Scan the records and identify every line in which the string "congestion" occurs, then return those lines.

── Data ──

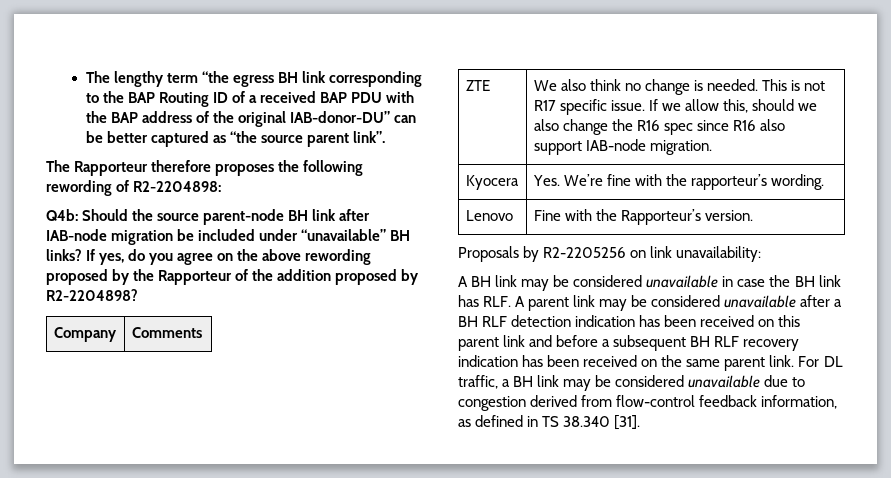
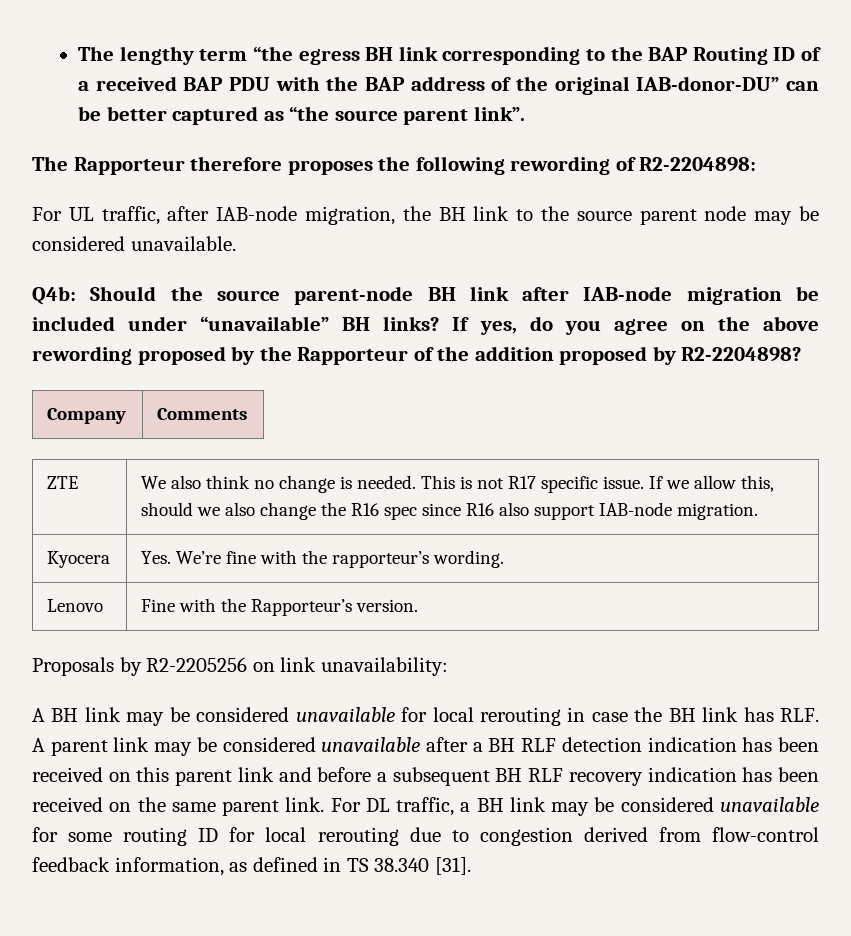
+ For UL traffic, after IAB-node migration, the BH link to the source parent node may be considered unavailable.
- A BH link may be considered unavailable in case the BH link has RLF. A parent link may be considered unavailable after a BH RLF detection indication has been received on this parent link and before a subsequent BH RLF recovery indication has been received on the same parent link.
+ A BH link may be considered unavailable for local rerouting in case the BH link has RLF. A parent link may be considered unavailable after a BH RLF detection indication has been received on this parent link and before a subsequent BH RLF recovery indication has been received on the same parent link.
- For DL traffic, a BH link may be considered unavailable due to congestion derived from flow-control feedback information, as defined in TS 38.340 [31].
+ For DL traffic, a BH link may be considered unavailable for some routing ID for local rerouting due to congestion derived from flow-control feedback information, as defined in TS 38.340 [31].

───

▶ **Response area**:
- For DL traffic, a BH link may be considered unavailable due to congestion derived from flow-control feedback information, as defined in TS 38.340 [31].
+ For DL traffic, a BH link may be considered unavailable for some routing ID for local rerouting due to congestion derived from flow-control feedback information, as defined in TS 38.340 [31].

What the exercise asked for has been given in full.